Force Ouvrière apporte son soutien aux travailleurs biélorusses


Face à la répression des mouvements sociaux en Biélorussie à la suite d’élections dont la régularité est très largement contestée, tant par la population qu’au niveau international, la Confédération Force Ouvrière condamne toute atteinte à la liberté syndicale et déplore les arrestations arbitraires de nombreux travailleurs et syndicalistes biélorusses. FO s’est adressée en ce sens, dans le cadre d’une action coordonnée par la CSI (Confédération syndicale internationale), à l’ambassade de Biélorussie en France.

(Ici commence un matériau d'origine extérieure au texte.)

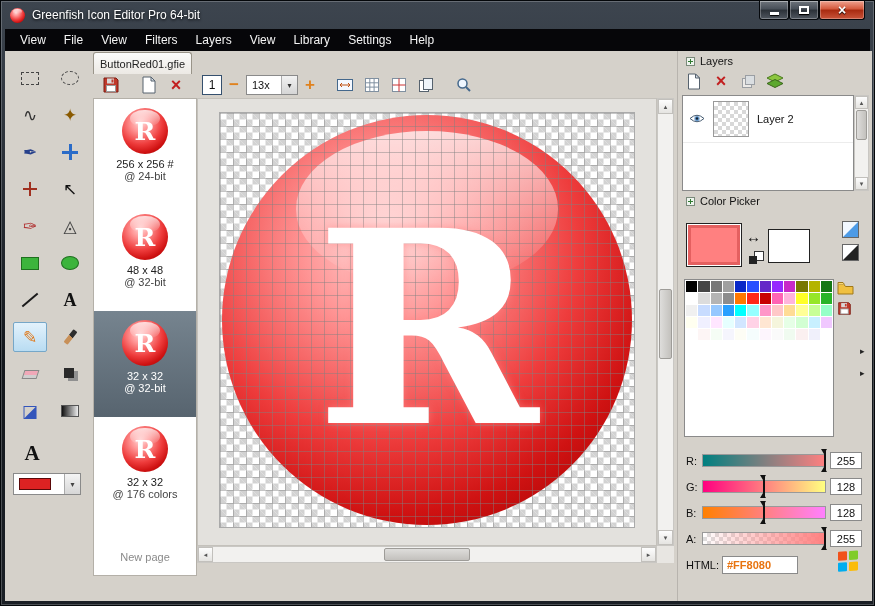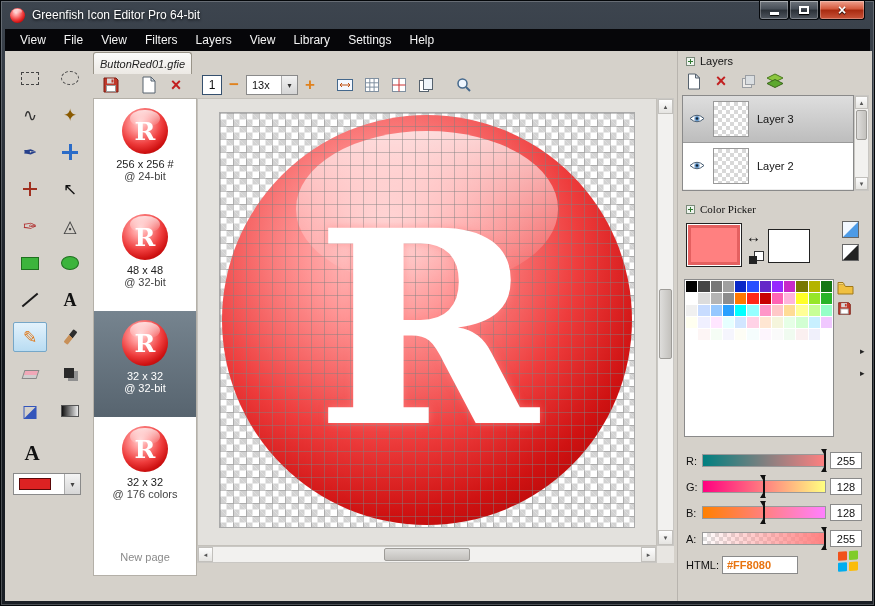--- a/index.html
+++ b/index.html
@@ -69,7 +69,7 @@
   
   .doc-tab{position:absolute;left:88px;top:1px;width:99px;height:22px;font-size:11px;color:#222;
     background:linear-gradient(#fbfbfa,#ece9e4);border:1px solid #999489;border-bottom:none;
-    border-radius:3px 3px 0 0;display:flex;align-items:center;justify-content:center;cursor:pointer;font-style:italic;}
+    border-radius:3px 3px 0 0;display:flex;align-items:center;justify-content:center;cursor:pointer;}
   .main-toolbar{position:absolute;left:90px;top:21px;right:200px;height:26px;display:flex;
     align-items:center;gap:3px;padding-left:4px;}
   .tb-btn{width:24px;height:22px;display:flex;align-items:center;justify-content:center;

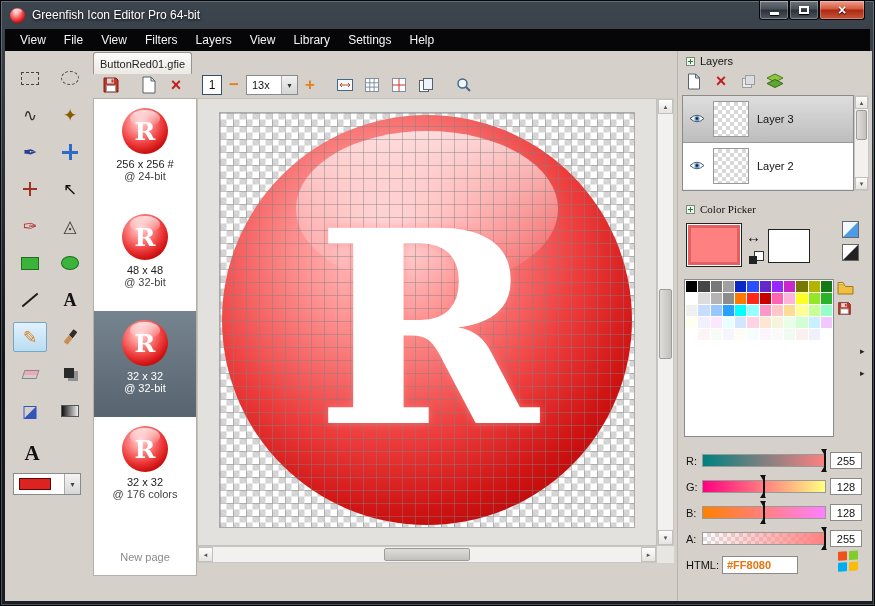--- a/index.html
+++ b/index.html
@@ -462,15 +462,6 @@
       </div>
 
       <div class="layer-list">
-          <div class="layer-row selected">
-            <span class="eye"><svg width="16" height="11" viewBox="0 0 16 11">
-                <path d="M1 5.5 Q8 -1 15 5.5 Q8 12 1 5.5Z" fill="#fff" stroke="#445a70"></path>
-                <circle cx="8" cy="5.5" r="2.6" fill="#6699cc"></circle>
-                <circle cx="8" cy="5.5" r="1.2" fill="#102030"></circle>
-              </svg></span>
-            <span class="layer-thumb checker8"></span>
-            <span class="layer-name">Layer 3</span>
-          </div>
           <div class="layer-row">
             <span class="eye"><svg width="16" height="11" viewBox="0 0 16 11">
                 <path d="M1 5.5 Q8 -1 15 5.5 Q8 12 1 5.5Z" fill="#fff" stroke="#445a70"></path>

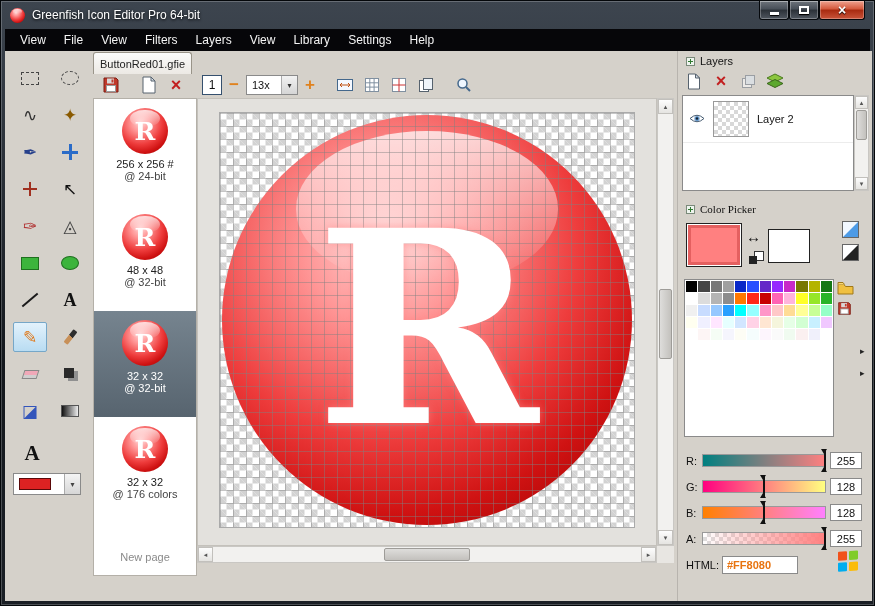--- a/index.html
+++ b/index.html
@@ -140,7 +140,7 @@
   .right-panel{position:absolute;left:672px;top:0;width:195px;bottom:0;background:#d5d1ca;
     border-left:1px solid #b8b4ae;}
   .panel-header{position:absolute;display:flex;align-items:center;gap:5px;font-size:11px;color:#111;}
-  .hdr-layers{left:8px;top:4px;} .hdr-picker{left:8px;top:152px;font-family:Liberation Serif, serif;}
+  .hdr-layers{left:8px;top:4px;} .hdr-picker{left:8px;top:144px;}
   .expander{width:9px;height:9px;border:1px solid #7a8a7a;background:#eef4ee;position:relative;cursor:pointer;}
   .expander::before{content:"";position:absolute;left:1px;top:3px;width:5px;height:1px;background:#2f7a2f;}
   .expander::after{content:"";position:absolute;left:3px;top:1px;width:1px;height:5px;background:#2f7a2f;}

FO réitère son soutien aux travailleurs biélorusses dont elle avait fait part au Congrès biélorusse des syndicats démocratiques (BKDP), affiliée à la Confédération Syndicale Internationale (CSI), dans la défense des intérêts des travailleurs biélorusses. Elle demande la libération immédiate des travailleurs et syndicalistes arbitrairement détenus ainsi que la mise en place d’une enquête internationale indépendante face aux soupçons de mauvais traitements et de tortures dont font état notamment les Nations-Unies, le Conseil de l’Europe et l’Organisation de sécurité et de coopération en Europe (OSCE).

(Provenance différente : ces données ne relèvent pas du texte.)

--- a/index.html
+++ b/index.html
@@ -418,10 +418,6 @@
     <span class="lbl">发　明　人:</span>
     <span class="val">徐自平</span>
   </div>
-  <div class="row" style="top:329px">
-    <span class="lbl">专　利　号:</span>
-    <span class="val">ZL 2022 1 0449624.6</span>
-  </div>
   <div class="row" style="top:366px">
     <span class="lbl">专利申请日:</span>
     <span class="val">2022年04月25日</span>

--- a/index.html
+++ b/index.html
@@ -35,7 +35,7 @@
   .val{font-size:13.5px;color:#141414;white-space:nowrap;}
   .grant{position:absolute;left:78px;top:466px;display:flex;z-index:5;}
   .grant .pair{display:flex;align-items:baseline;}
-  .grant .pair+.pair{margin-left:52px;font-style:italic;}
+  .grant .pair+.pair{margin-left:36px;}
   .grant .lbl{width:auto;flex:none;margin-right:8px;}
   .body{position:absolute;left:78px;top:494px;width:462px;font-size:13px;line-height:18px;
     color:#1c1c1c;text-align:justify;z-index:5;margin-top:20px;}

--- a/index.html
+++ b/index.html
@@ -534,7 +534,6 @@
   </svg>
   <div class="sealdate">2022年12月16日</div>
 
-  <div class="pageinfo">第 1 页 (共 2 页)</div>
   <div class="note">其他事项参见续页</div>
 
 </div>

Attachée au principe d’indépendance, FO rappelle le droit à l’autodétermination du peuple biélorusse et l’importance du droit international, auquel figurent au premier plan les conventions fondamentales de l’Organisation Internationale du Travail (OIT). FO soutient également les actions et les grèves menées par le BKDP et appelle les autorités biélorusses au respect de la convention n°87 de l’OIT sur la liberté syndicale et la protection du droit syndical et la convention n°98 de l’OIT sur le droit d’organisation et de négociation collective.

FO rappelle que la Biélorussie fait toujours l’objet d’un suivi par le Comité de la liberté syndicale de la mise en œuvre des recommandations de la commission d’enquête de l’OIT établie pour examiner le respect par le gouvernement de Biélorussie de ces conventions à la suite d’une plainte datant de 2003.